[Code change snippets]
┄┄┄┄┄┄

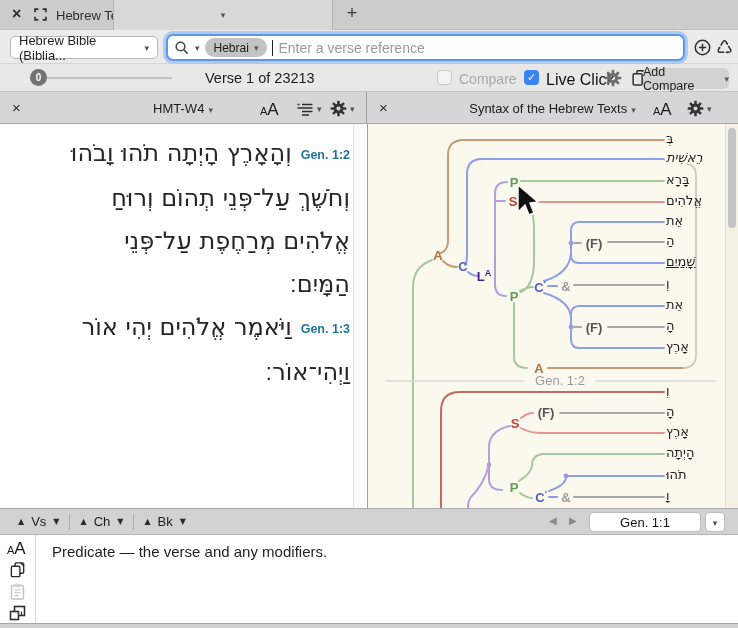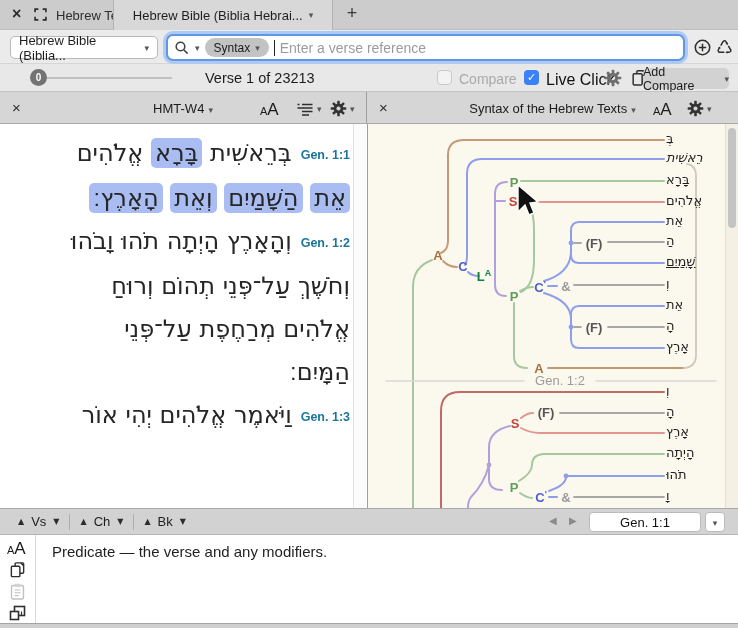"Hebrew Bible (Biblia Hebrai..." span { html: <span>Hebrew Bible (Biblia Hebrai...</span> -> none }
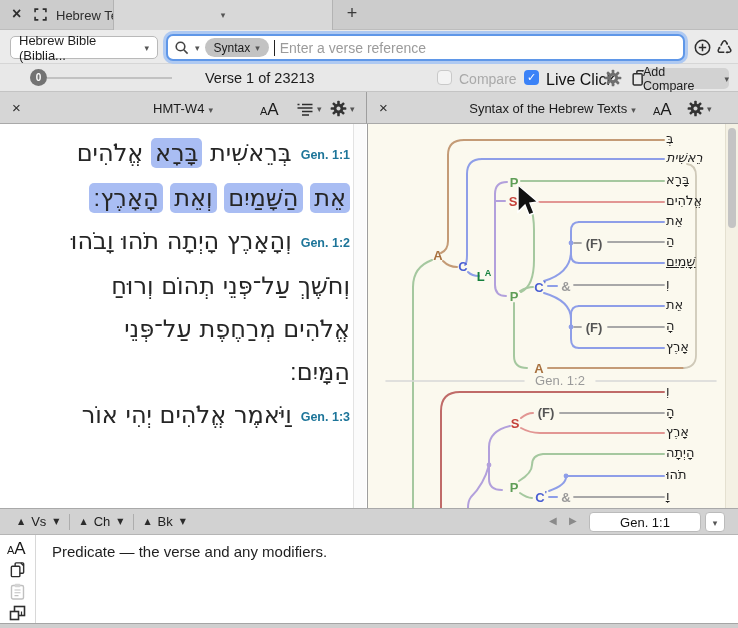"Syntax" span { text: Syntax -> Hebrai }
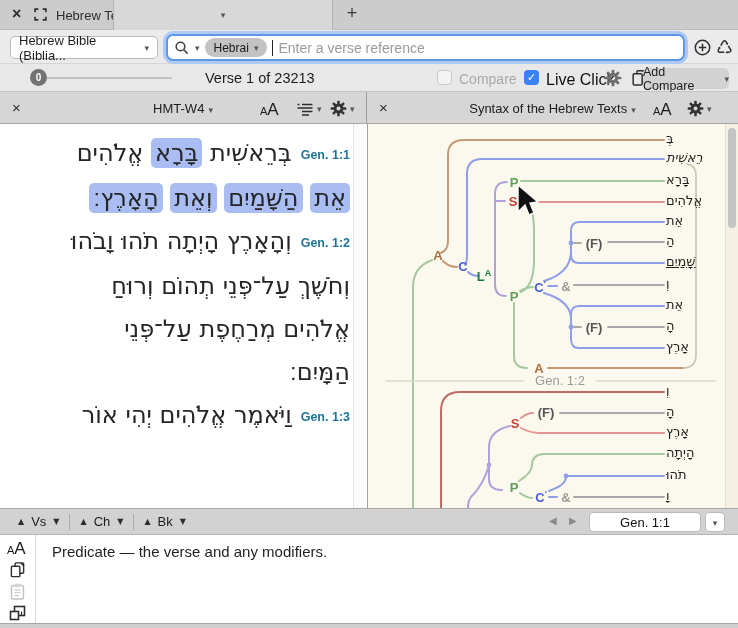"Gen. 1:1בְּרֵאשִׁית בָּרָא אֱלֹהִים" div.verse { html: <div><span>Gen. 1:1</span><span>בְּרֵאשִׁית</span> <span>בָּרָא</span> <span>אֱלֹהִים</span> <br><span>אֵת</span> <span>הַשָּׁמַיִם</span> <span>וְאֵת</span> <span>הָאָרֶץ׃</span> </div> -> none }
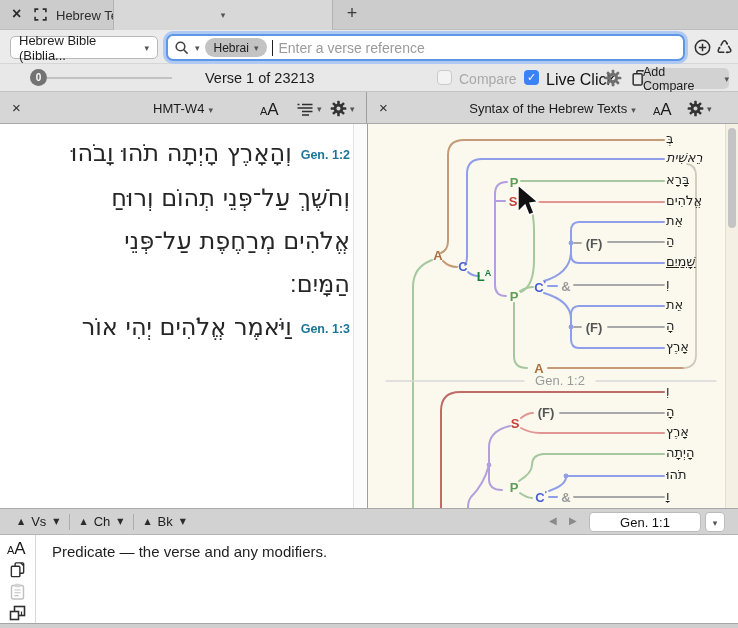"LA" .c-purple { color: #15803d -> #4c1d95 }
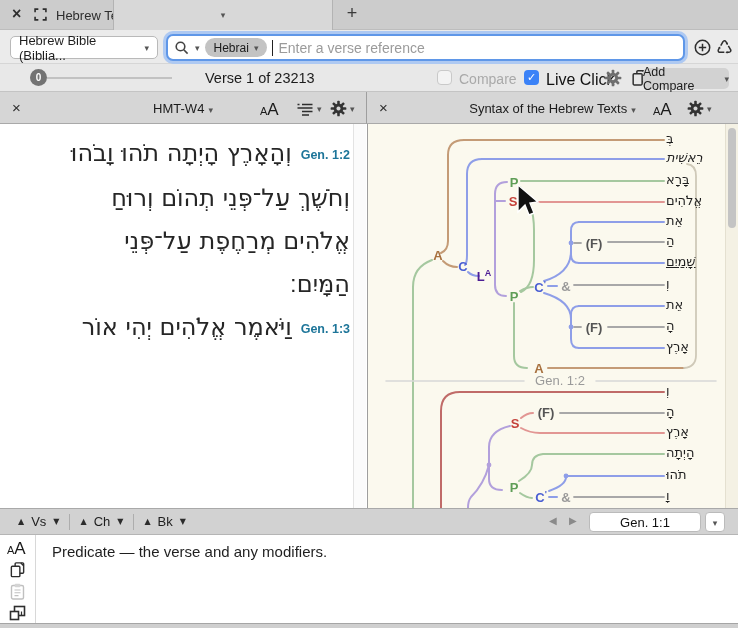"וַיְהִי־אוֹר׃" span.hword { html: none -> <span>וַיְהִי־אוֹר׃</span> }
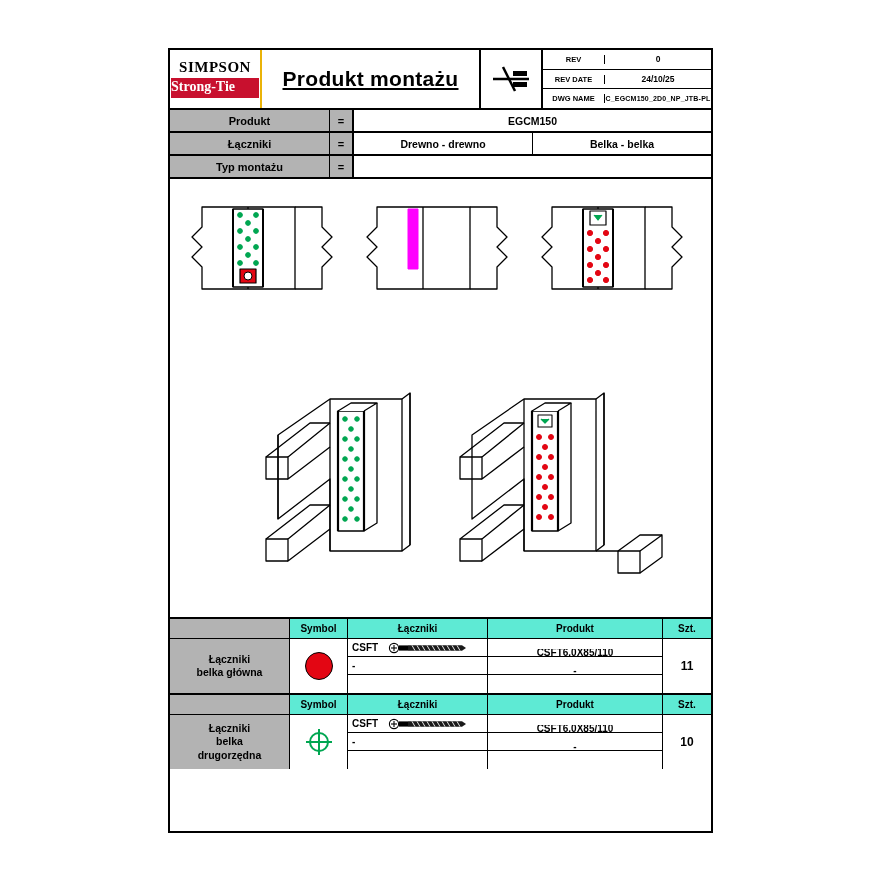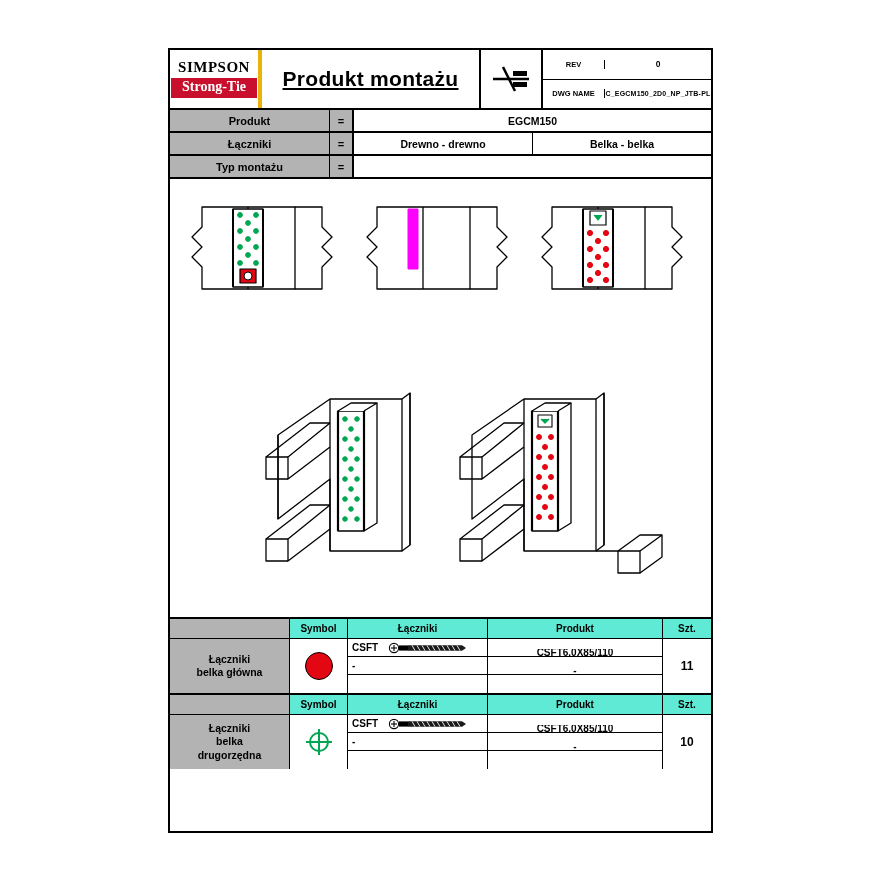"SIMPSON" .logo-cell { border-right: 4px solid #eab308 -> 2px solid #eab308 }
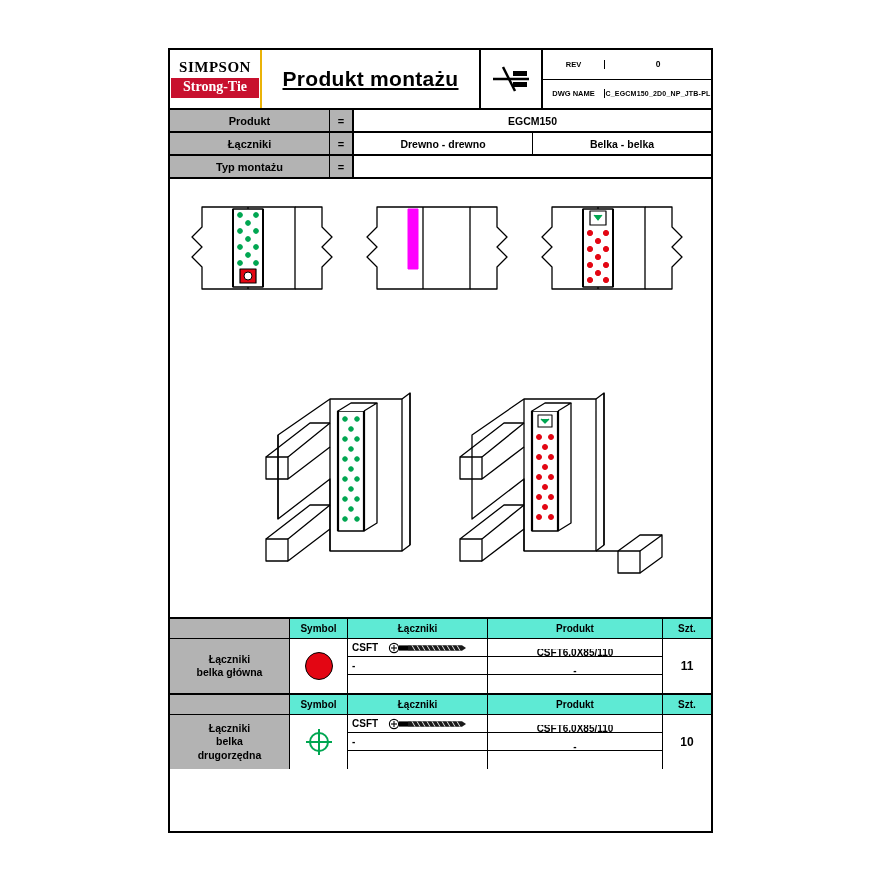"Strong-Tie" .logo-strongtie { text-align: center -> left }
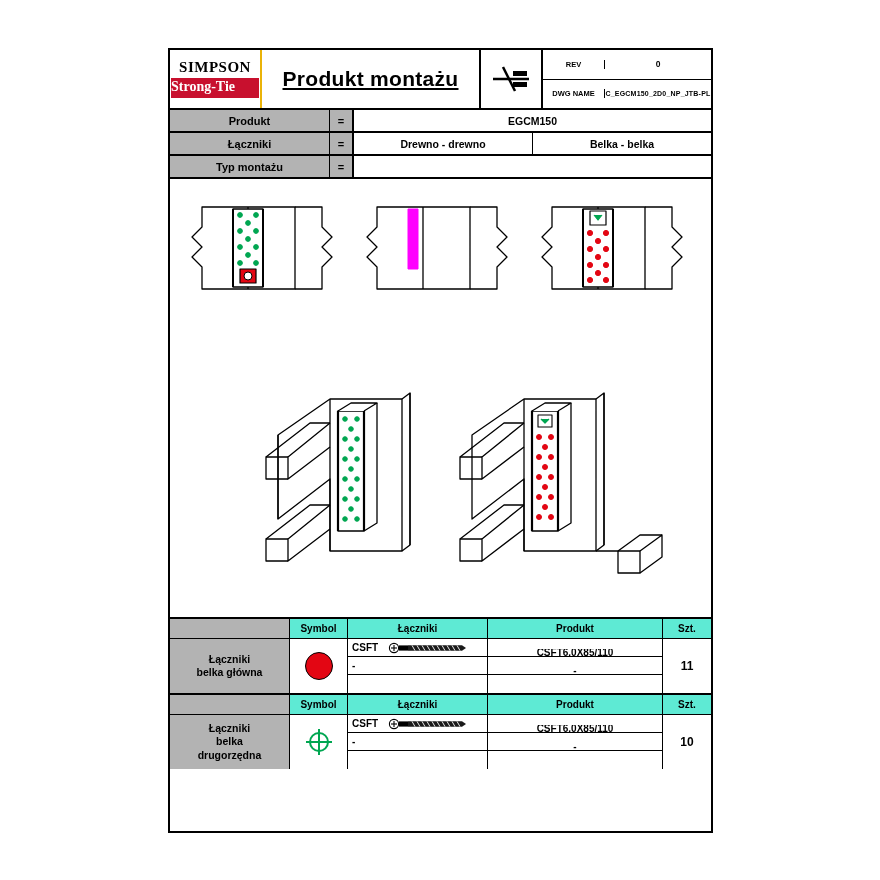"REV DATE" div.rev-row { html: none -> <div> <div>REV DATE</div> <div>24/10/25</div> </div> }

┄┄┄┄┄┄

__Problem to work on__
With pictures left out, repeat exactly the lines from the one containing "border-right: 4px solid" through the last line of the data above, inclusive, and nothing else.

__Written answer__
"SIMPSON" .logo-cell { border-right: 4px solid #eab308 -> 2px solid #eab308 }
"Strong-Tie" .logo-strongtie { text-align: center -> left }
"REV DATE" div.rev-row { html: none -> <div> <div>REV DATE</div> <div>24/10/25</div> </div> }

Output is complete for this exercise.